The Wages of Fear () is a 1953 French thriller film directed by Henri-Georges Clouzot, starring Yves Montand, and based on the 1950 French novel Le Salaire de la peur (lit. "The Salary of Fear") by Georges Arnaud. When an oil well owned by an American company catches fire, the company hires four European men, down on their luck, to drive two trucks over mountain dirt roads, loaded with nitroglycerine needed to extinguish the flames.

The film brought Clouzot international fame—winning both the Golden Bear and the Palme d'Or at the 1953 Berlin Film Festival and Cannes Film Festival, respectively—and enabled him to direct Les Diaboliques (1955). In France, it was the fourth highest-grossing film of the year with a total of nearly 7 million admissions.

Plot
Frenchmen Mario and Jo, German Bimba and Italian Luigi are stuck in the isolated town of Las Piedras. Surrounded by desert, the town is linked to the outside world only by an airstrip, but the airfare is beyond the means of the men. There is little opportunity for employment aside from the American corporation that dominates the town, Southern Oil Company (SOC), which operates the nearby oil fields and owns a walled compound within the town. SOC exploits local workers and takes the law into its own hands, but the townspeople depend on it and suffer in silence.

Mario is a sarcastic Corsican playboy who treats his devoted lover, Linda, with disdain. Jo is an aging ex-gangster who recently found himself stranded in the town. Bimba is an intense, quiet man whose father was murdered by the Nazis and who himself worked for three years in a salt mine. Luigi, Mario's roommate, is a jovial, hardworking man, who has just learned that he is dying from cement dust in his lungs. Mario befriends Jo due to their common background, having lived in Paris, but a rift develops between Jo and the other cantina regulars due to his combative, arrogant personality.

A massive fire erupts at one of the SOC oil fields. The only way to extinguish the flames and cap the well is an explosion produced by nitroglycerine. With short notice and lack of proper equipment, it must be transported within jerrycans placed in two large trucks from the SOC headquarters, 500 km (300 miles) away. Due to the poor condition of the roads and the highly volatile nature of nitroglycerine, the job is considered too dangerous for the unionized SOC employees.

The company foreman, Bill O'Brien, recruits truck drivers from the local community. Despite the dangers, many of the locals volunteer, lured by the high pay: US$2,000 per driver. This is a fortune to them, perhaps the only way out of their dead-end lives. The pool of applicants is narrowed down to four drivers: Mario, Bimba and Luigi are chosen, along with a German named Smerloff. Smerloff fails to appear on the appointed day, so Jo, who knows O' Brien from his bootlegging days, takes his place. The other drivers suspect that Jo intimidated Smerloff in some way to facilitate his own hiring.

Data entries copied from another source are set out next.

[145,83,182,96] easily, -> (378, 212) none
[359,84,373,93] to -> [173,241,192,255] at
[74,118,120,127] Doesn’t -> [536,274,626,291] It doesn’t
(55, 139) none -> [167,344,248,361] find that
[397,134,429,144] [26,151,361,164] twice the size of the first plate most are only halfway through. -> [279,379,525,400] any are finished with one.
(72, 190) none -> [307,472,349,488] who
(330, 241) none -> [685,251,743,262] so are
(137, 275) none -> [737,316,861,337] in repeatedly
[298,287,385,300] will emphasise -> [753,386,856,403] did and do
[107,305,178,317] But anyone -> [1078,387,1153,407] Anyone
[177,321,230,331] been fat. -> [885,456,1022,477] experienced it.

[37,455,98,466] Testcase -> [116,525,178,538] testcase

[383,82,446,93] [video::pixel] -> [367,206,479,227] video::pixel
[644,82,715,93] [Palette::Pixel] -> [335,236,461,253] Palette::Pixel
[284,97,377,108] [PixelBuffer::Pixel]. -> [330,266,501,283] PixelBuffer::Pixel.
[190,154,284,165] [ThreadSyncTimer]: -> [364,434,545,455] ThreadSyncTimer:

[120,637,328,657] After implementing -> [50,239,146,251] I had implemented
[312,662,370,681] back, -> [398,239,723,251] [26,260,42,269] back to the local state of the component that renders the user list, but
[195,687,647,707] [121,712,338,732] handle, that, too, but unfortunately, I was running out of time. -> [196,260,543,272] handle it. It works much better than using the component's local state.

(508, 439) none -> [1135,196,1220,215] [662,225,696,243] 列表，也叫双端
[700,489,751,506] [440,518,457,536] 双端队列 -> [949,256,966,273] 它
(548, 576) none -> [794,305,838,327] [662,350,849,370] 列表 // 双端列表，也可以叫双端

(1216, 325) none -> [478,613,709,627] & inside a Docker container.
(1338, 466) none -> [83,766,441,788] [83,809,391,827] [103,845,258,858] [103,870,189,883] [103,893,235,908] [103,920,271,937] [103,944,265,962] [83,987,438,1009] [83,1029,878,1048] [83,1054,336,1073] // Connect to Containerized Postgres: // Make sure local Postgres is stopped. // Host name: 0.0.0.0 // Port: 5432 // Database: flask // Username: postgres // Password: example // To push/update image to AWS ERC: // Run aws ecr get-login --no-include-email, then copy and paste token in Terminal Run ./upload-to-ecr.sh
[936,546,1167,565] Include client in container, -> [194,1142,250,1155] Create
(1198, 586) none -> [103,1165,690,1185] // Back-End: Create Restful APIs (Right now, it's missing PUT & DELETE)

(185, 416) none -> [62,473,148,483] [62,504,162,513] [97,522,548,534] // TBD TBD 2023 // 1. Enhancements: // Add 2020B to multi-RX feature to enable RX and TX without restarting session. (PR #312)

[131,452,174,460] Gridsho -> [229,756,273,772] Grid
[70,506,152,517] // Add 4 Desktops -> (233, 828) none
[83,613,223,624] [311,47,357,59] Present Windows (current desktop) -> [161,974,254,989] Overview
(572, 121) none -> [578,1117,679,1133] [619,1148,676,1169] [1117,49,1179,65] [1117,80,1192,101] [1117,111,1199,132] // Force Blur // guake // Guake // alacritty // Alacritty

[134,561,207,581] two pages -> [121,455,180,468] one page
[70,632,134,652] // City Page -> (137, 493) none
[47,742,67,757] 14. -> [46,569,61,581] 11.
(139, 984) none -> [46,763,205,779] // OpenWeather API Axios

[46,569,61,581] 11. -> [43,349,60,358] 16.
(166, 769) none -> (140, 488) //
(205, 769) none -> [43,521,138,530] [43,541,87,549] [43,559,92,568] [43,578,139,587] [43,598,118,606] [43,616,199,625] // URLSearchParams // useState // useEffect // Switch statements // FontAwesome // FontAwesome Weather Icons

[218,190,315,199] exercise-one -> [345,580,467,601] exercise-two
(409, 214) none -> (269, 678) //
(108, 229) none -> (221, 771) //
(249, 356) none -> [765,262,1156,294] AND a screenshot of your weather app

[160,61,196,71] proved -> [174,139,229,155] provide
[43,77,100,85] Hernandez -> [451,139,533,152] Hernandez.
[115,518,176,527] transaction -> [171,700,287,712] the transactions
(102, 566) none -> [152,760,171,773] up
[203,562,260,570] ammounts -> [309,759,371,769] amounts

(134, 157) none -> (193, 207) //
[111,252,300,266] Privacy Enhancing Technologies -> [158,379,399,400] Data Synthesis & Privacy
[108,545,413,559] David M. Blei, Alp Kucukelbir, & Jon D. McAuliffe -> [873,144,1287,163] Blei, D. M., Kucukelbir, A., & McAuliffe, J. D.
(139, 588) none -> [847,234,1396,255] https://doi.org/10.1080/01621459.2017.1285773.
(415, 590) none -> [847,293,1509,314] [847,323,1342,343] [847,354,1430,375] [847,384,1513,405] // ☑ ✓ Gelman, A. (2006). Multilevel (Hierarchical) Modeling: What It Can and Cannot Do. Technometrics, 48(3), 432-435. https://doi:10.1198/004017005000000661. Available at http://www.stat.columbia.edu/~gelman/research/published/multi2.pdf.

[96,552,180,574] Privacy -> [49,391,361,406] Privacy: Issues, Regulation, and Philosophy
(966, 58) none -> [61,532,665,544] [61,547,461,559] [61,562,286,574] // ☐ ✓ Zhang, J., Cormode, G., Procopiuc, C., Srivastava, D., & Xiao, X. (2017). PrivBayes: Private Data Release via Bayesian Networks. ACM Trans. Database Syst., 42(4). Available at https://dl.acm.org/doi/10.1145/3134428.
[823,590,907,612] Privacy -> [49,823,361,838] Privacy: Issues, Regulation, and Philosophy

Jo and Mario transport the nitroglycerin in one vehicle; Luigi and Bimba are in the other, with thirty minutes separating them in order to limit potential casualties. The drivers are forced to deal with a series of physical and mental obstacles, including a stretch of extremely rough road called "the washboard", a construction barricade that forces them to teeter around a rotten platform above a precipice, and a boulder blocking the road. Jo finds that his nerves are not what they used to be, and the others confront Jo about his increasing cowardice. Finally, Luigi and Bimba's truck explodes without warning, killing them both.

Mario and Jo arrive at the scene of the explosion only to find a large crater rapidly filling with oil from a pipeline ruptured in the blast. Jo exits the vehicle to help Mario navigate through the oil-filled crater. The truck, however, is in danger of becoming bogged down and, during their frantic attempts to prevent it from getting stuck, Mario runs over Jo. Although the vehicle is ultimately freed from the muck, Jo is mortally injured. On their arrival at the oil field, Mario and Jo are hailed as heroes, but Jo is dead and Mario collapses from exhaustion. Upon his recovery, he heads home in the same truck. He collects double the wages following his friends' deaths and refuses the chauffeur offered by SOC. Mario jubilantly drives down a mountain road as a party is being held at the cantina back in town, where Mario's friends eagerly await his arrival. He swerves recklessly and intentionally, having cheated death so many times on the same road. Linda, dancing in the cantina, faints. Mario takes a corner too fast and plunges through the guardrail to his death.

Cast
 Yves Montand as Mario
 Charles Vanel as Jo
 Folco Lulli as Luigi
 Peter van Eyck as Bimba
 Véra Clouzot as Linda
 William Tubbs as Bill O'Brien
 Darío Moreno as Hernandez
 Jo Dest as Smerloff
 Luis De Lima as Bernardo
 Antonio Centa as Camp Chief
 Darling Légitimus as Rosa

Reception and legacy
The Wages of Fear was critically hailed upon its original release. Bosley Crowther of The New York Times wrote "The excitement derives entirely from the awareness of nitroglycerine and the gingerly, breathless handling of it. You sit there waiting for the theatre to explode." The film was also a hit with the public, selling 6,944,306 tickets in France where it was the fourth highest earning film of the year.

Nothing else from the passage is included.